**WORK REQUIRED**
With the pictures excluded, output only the lines from the one containing "-149,7 +149,7 @@" through the last line of the entries, unchanged.

**MATERIAL FOR THIS TASK**
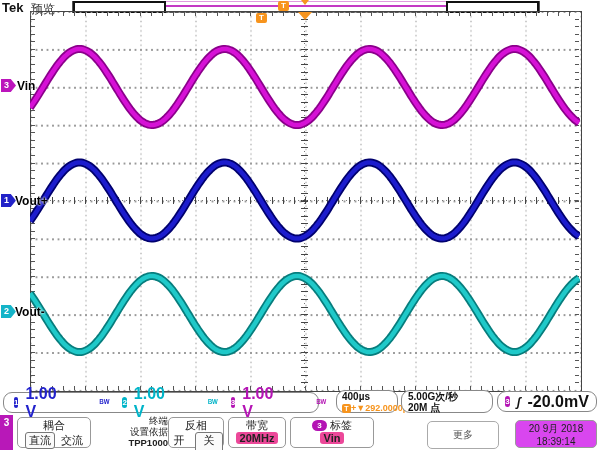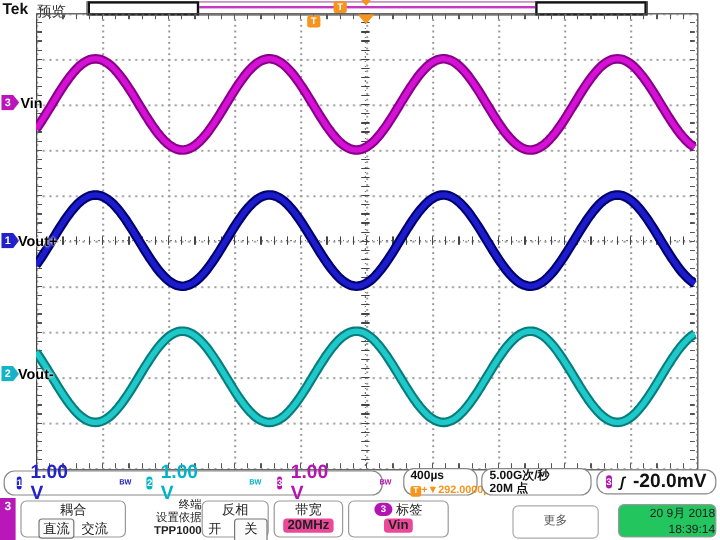--- a/index.html
+++ b/index.html
@@ -149,7 +149,7 @@
 
   <div class="abs chtab">3</div>
 
-  <div class="abs mbox" style="left:17px;top:417px;width:88px;height:31px;">
+  <div class="abs mbox" style="left:17px;top:417px;width:74px;height:31px;">
     <div class="mtitle">耦合</div>
     <div class="mrow">
       <span class="selbtn">直流</span>

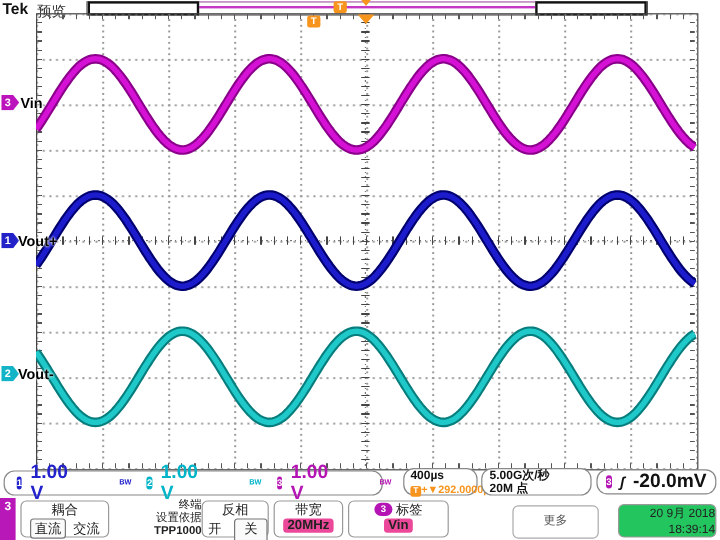--- a/index.html
+++ b/index.html
@@ -69,7 +69,7 @@
   .morebtn{left:427px;top:421px;width:70px;height:26px;border:1px solid #aaa;border-radius:5px;
     background:#fff;font-size:10px;color:#555;text-align:center;line-height:26px;}
   .datebox{left:515px;top:420px;width:82px;height:28px;border:1px solid #999;border-radius:5px;
-    background:#22c55e;font-size:10px;color:#222;text-align:right;line-height:13px;box-sizing:border-box;padding-top:1px;}
+    background:#d946ef;font-size:10px;color:#222;text-align:center;line-height:13px;box-sizing:border-box;padding-top:1px;}
   .watermark{left:402px;top:423px;font-size:20px;font-weight:bold;color:#8bca8b;opacity:0.82;
     letter-spacing:0.5px;z-index:50;}
   .flexrow{display:flex;align-items:center;}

**RESPONSE TO THIS EXERCISE**
@@ -149,7 +149,7 @@
 
   <div class="abs chtab">3</div>
 
-  <div class="abs mbox" style="left:17px;top:417px;width:88px;height:31px;">
+  <div class="abs mbox" style="left:17px;top:417px;width:74px;height:31px;">
     <div class="mtitle">耦合</div>
     <div class="mrow">
       <span class="selbtn">直流</span>

--- a/index.html
+++ b/index.html
@@ -69,7 +69,7 @@
   .morebtn{left:427px;top:421px;width:70px;height:26px;border:1px solid #aaa;border-radius:5px;
     background:#fff;font-size:10px;color:#555;text-align:center;line-height:26px;}
   .datebox{left:515px;top:420px;width:82px;height:28px;border:1px solid #999;border-radius:5px;
-    background:#22c55e;font-size:10px;color:#222;text-align:right;line-height:13px;box-sizing:border-box;padding-top:1px;}
+    background:#d946ef;font-size:10px;color:#222;text-align:center;line-height:13px;box-sizing:border-box;padding-top:1px;}
   .watermark{left:402px;top:423px;font-size:20px;font-weight:bold;color:#8bca8b;opacity:0.82;
     letter-spacing:0.5px;z-index:50;}
   .flexrow{display:flex;align-items:center;}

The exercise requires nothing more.